Each day, 441 Americans die of a heart attack, with their first symptom being death. Even more people die from a second or subsequent event. This month I will to discuss strategies for
measuring your cardiovascular risk level and will share strategies for decreasing your risk.
As we increase our time spent in aerobic exercise to 5 hours per week, we decrease our risk of having a cardiac event (heart attack or stroke). But exercising vigorously for more than 5 hours, actually increases our cardiovascular risk. Those who exercise vigorously for 20 or more hours per week have cardiovascular risk equivalent to that of a sedentary ‘couch potato’-type person. Interestingly, those who walk for just 20 minutes per day had 50% fewer heart attacks than those who didn’t walk.

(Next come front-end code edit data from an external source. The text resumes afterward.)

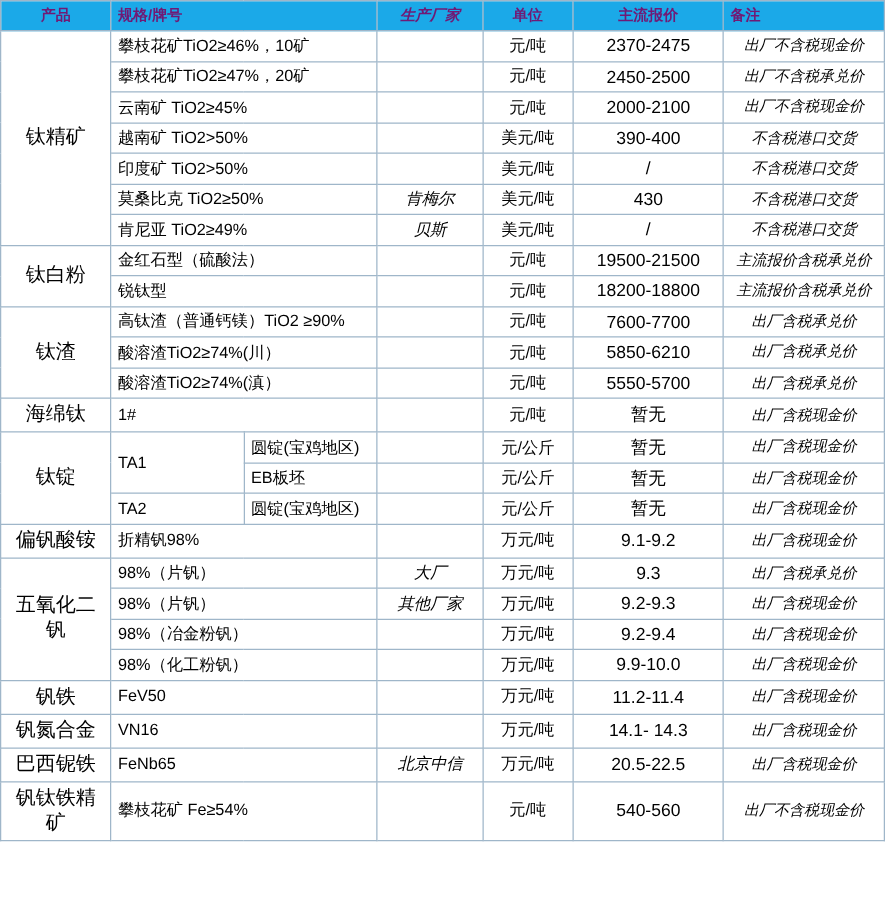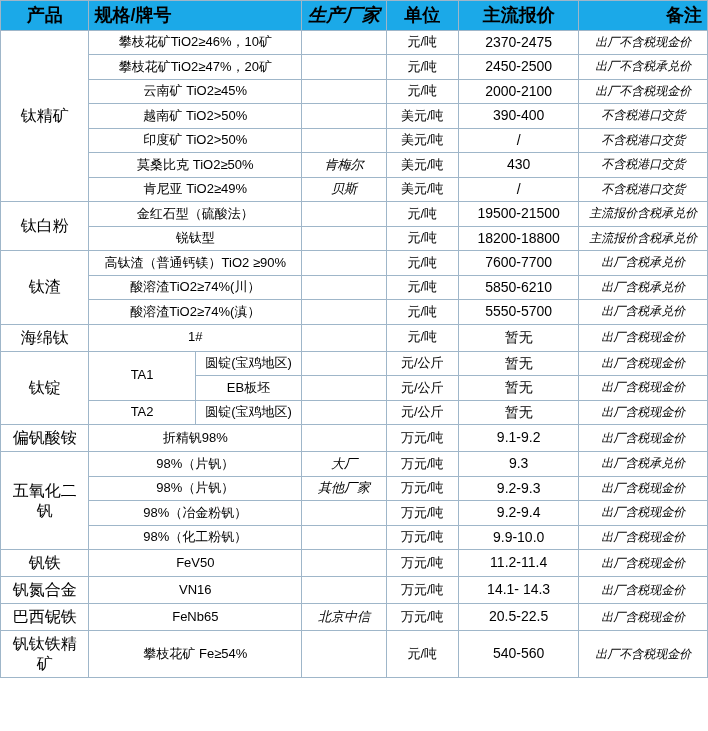--- a/index.html
+++ b/index.html
@@ -30,10 +30,10 @@
   }
   thead th {
     background: #1ba9e8;
-    color: #000000;
+    color: #701a75;
     font-weight: bold;
     text-align: center;
-    font-size: 18px;
+    font-size: 12px;
     height: 28px;
     border: 1px solid #1ba9e8;
   }

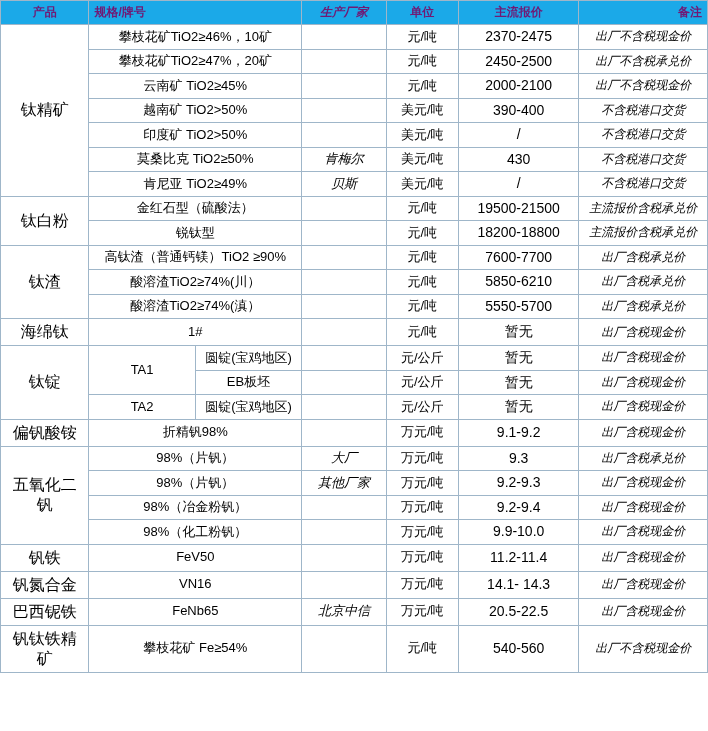--- a/index.html
+++ b/index.html
@@ -44,7 +44,7 @@
   .c-maker  { width: 84px;  text-align: center; font-style: italic; }
   .c-unit   { width: 72px;  text-align: center; }
   .c-price  { width: 120px; text-align: center; }
-  .c-note   { width: 128px; text-align: right; }
+  .c-note   { width: 128px; text-align: left; }
   td.center { text-align: center; }
   td.left   { text-align: center; }
   .prod-cell {

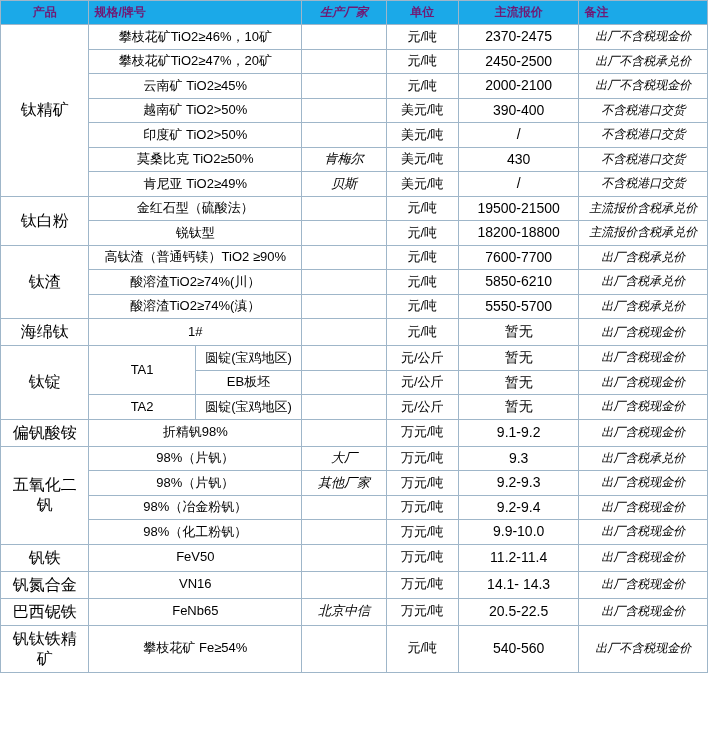--- a/index.html
+++ b/index.html
@@ -46,7 +46,7 @@
   .c-price  { width: 120px; text-align: center; }
   .c-note   { width: 128px; text-align: left; }
   td.center { text-align: center; }
-  td.left   { text-align: center; }
+  td.left   { text-align: left; }
   .prod-cell {
     text-align: center;
     font-size: 16px;

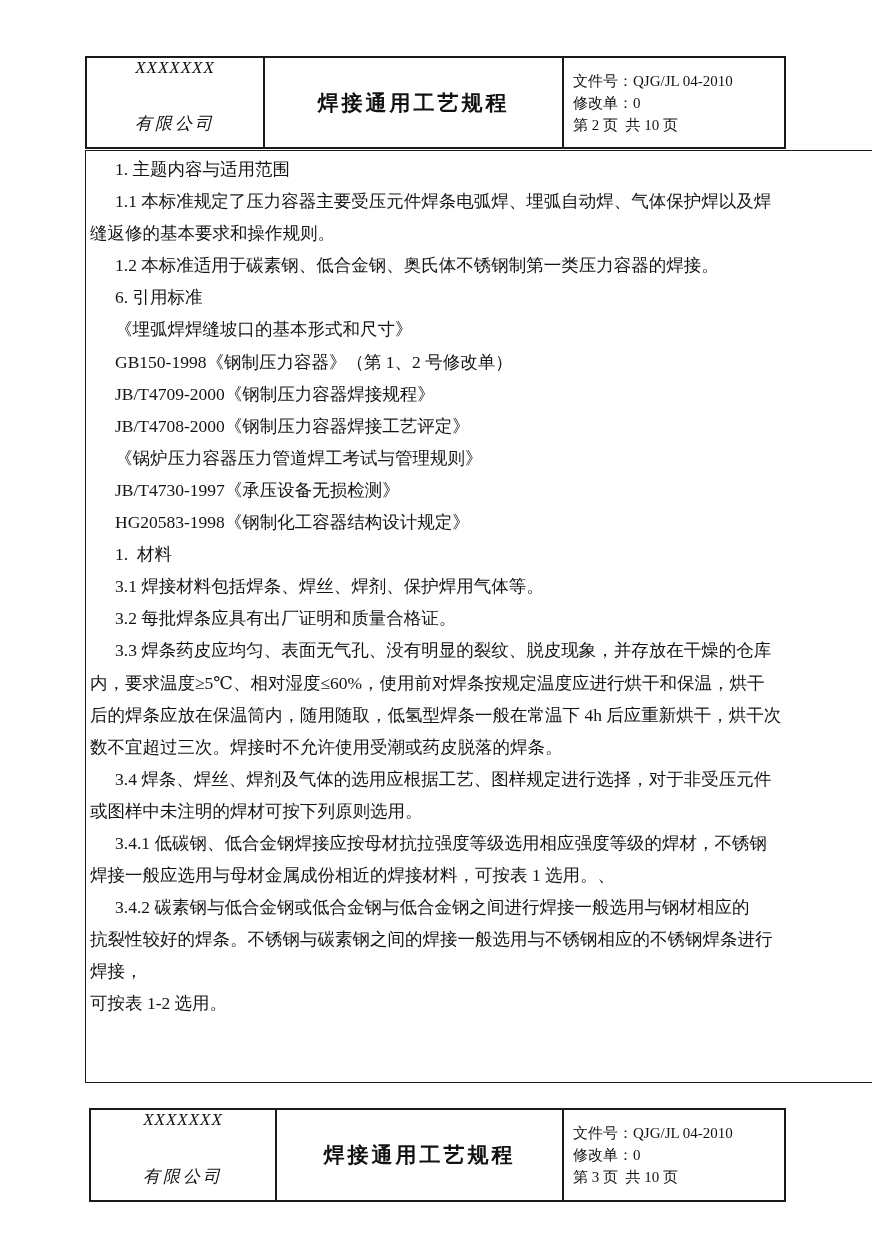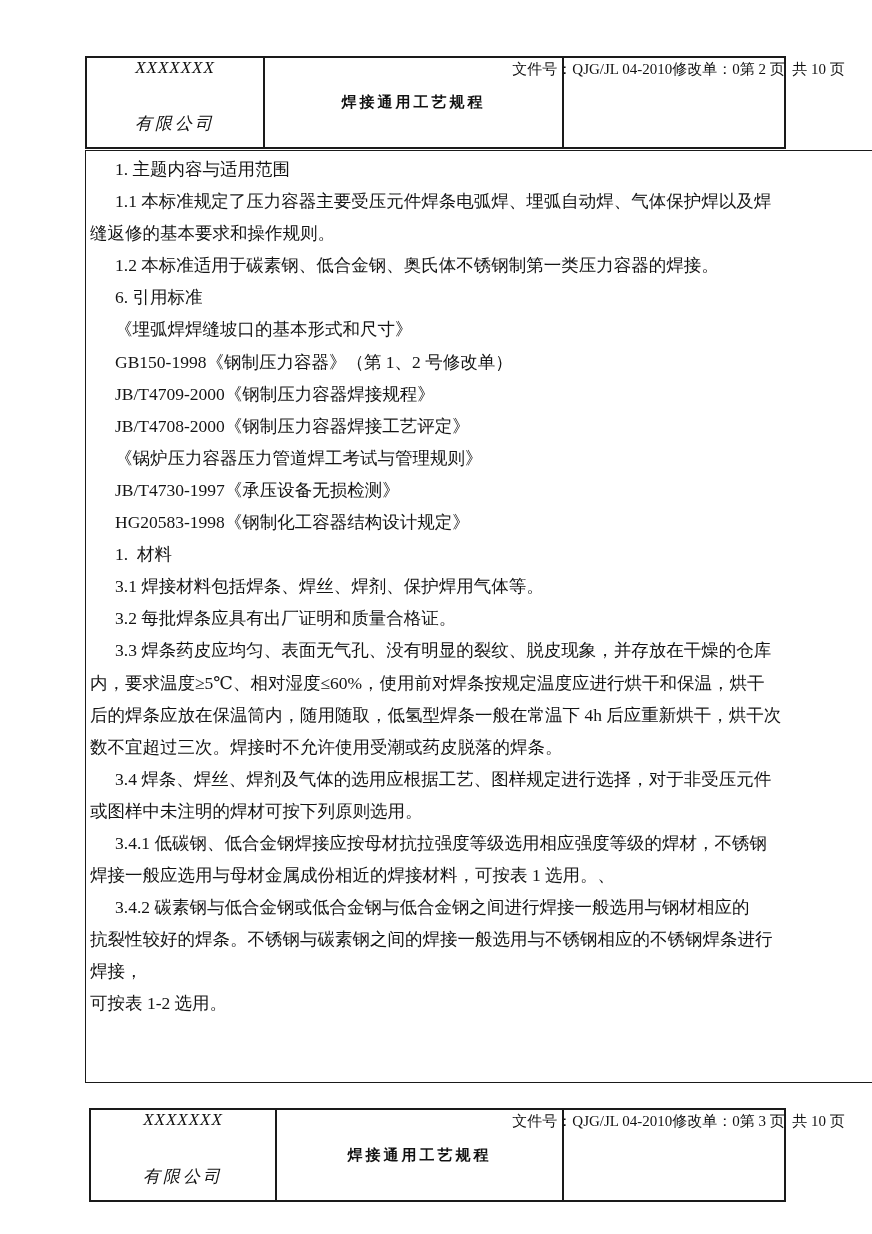--- a/index.html
+++ b/index.html
@@ -45,7 +45,7 @@
 
   .cell-docinfo {
     width: 220px;
-    display: flex; justify-content: center;
+    display: flex; flex-direction: column; justify-content: center;
     padding-left: 9px;
     font-size: 15px;
     line-height: 22px;

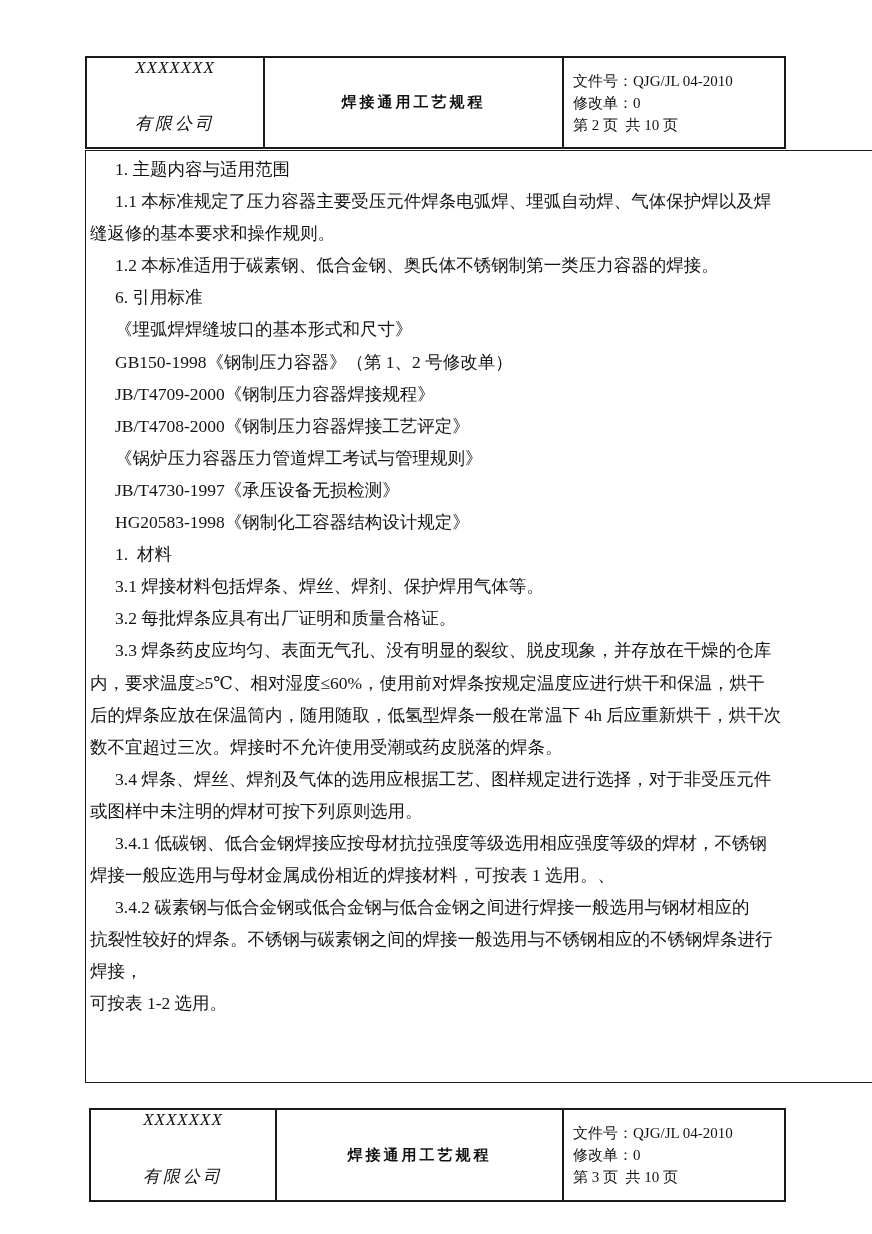--- a/index.html
+++ b/index.html
@@ -40,7 +40,7 @@
     flex: 1;
     border-right: 2px solid #1a1a1a;
     display: flex; align-items: center; justify-content: center;
-    font-size: 15px; font-weight: bold; letter-spacing: 3px;
+    font-size: 21px; font-weight: bold; letter-spacing: 3px;
   }
 
   .cell-docinfo {

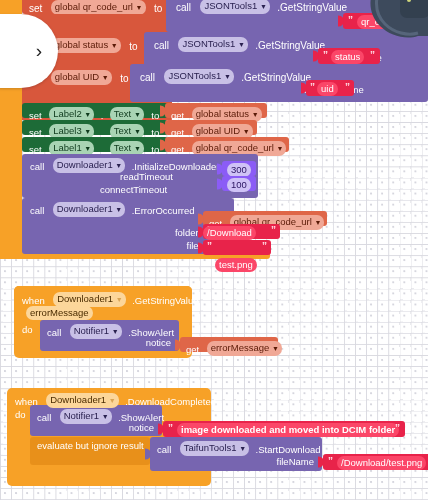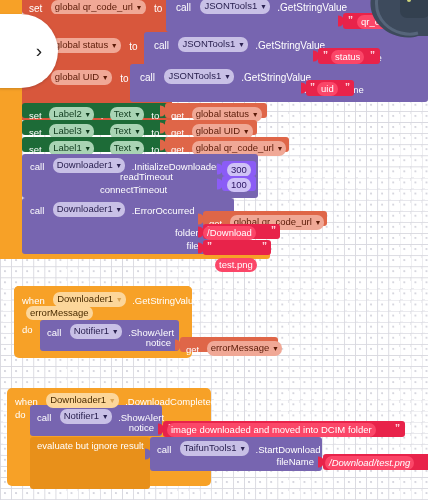--- a/index.html
+++ b/index.html
@@ -300,7 +300,7 @@
 <div class="blk c-text" style="left:163px;top:421px;width:242px;height:16px;border-radius:3px;">
   <div class="plug c-text"></div>
   <span class="q" style="position:absolute;left:5px;top:2px;">”</span>
-  <span class="pill c-text-pill" style="position:absolute;left:4px;top:2px;">image downloaded and moved into DCIM folder</span>
+  <span class="pill c-text-pill" style="position:absolute;left:14px;top:2px;font-weight:bold;">image downloaded and moved into DCIM folder</span>
   <span class="q" style="position:absolute;right:5px;top:2px;">”</span>
 </div>
 

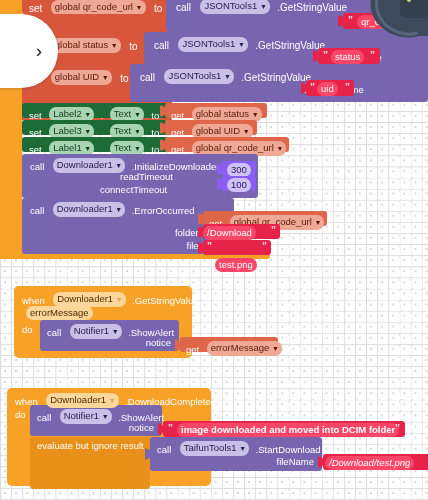--- a/index.html
+++ b/index.html
@@ -304,7 +304,7 @@
   <span class="q" style="position:absolute;right:5px;top:2px;">”</span>
 </div>
 
-<div class="blk c-orange-d" style="left:30px;top:437px;width:120px;height:52px;border-radius:3px;">
+<div class="blk c-orange-d" style="left:30px;top:437px;width:120px;height:28px;border-radius:3px;">
   <div class="lbl wtxt" style="position:absolute;left:7px;top:4px;font-size:9.5px;">evaluate but ignore result</div>
 </div>
 <div class="blk c-purple" style="left:150px;top:437px;width:172px;height:34px;border-radius:3px;">

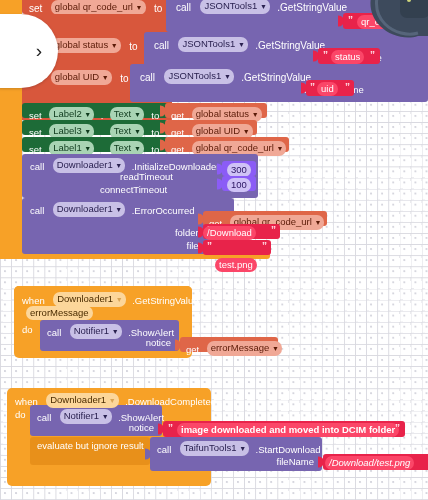--- a/index.html
+++ b/index.html
@@ -319,7 +319,7 @@
 <div class="blk c-text" style="left:323px;top:454px;width:115px;height:16px;border-radius:3px;">
   <div class="plug c-text"></div>
   <span class="q" style="position:absolute;left:5px;top:2px;">”</span>
-  <span class="pill c-text-pill" style="position:absolute;left:2px;top:2px;font-style:italic;">/Download/test.png</span>
+  <span class="pill c-text-pill" style="position:absolute;left:14px;top:2px;">/Download/test.png</span>
 </div>
 
 <div id="drawer">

Other strategies to minimize your risk include eating 5 to 8 servings of vegetables and plenty of healthy fats (the food coop carries a wide variety), sleeping at least 8 hours per night, maintaining healthy blood glucose levels and keeping your Vitamin D level between 50 & 60 ng/ml.
The test that is the most predictive of cardiovascular risk and all-cause mortality is the coronary calcium score. This test involves CT imaging of the heart without contrast dye to detect the level of calcification. It is recommended that men have their first
coronary calcium test at age 40 and women at age 50, or earlier if you have a family history of cardiovascular disease.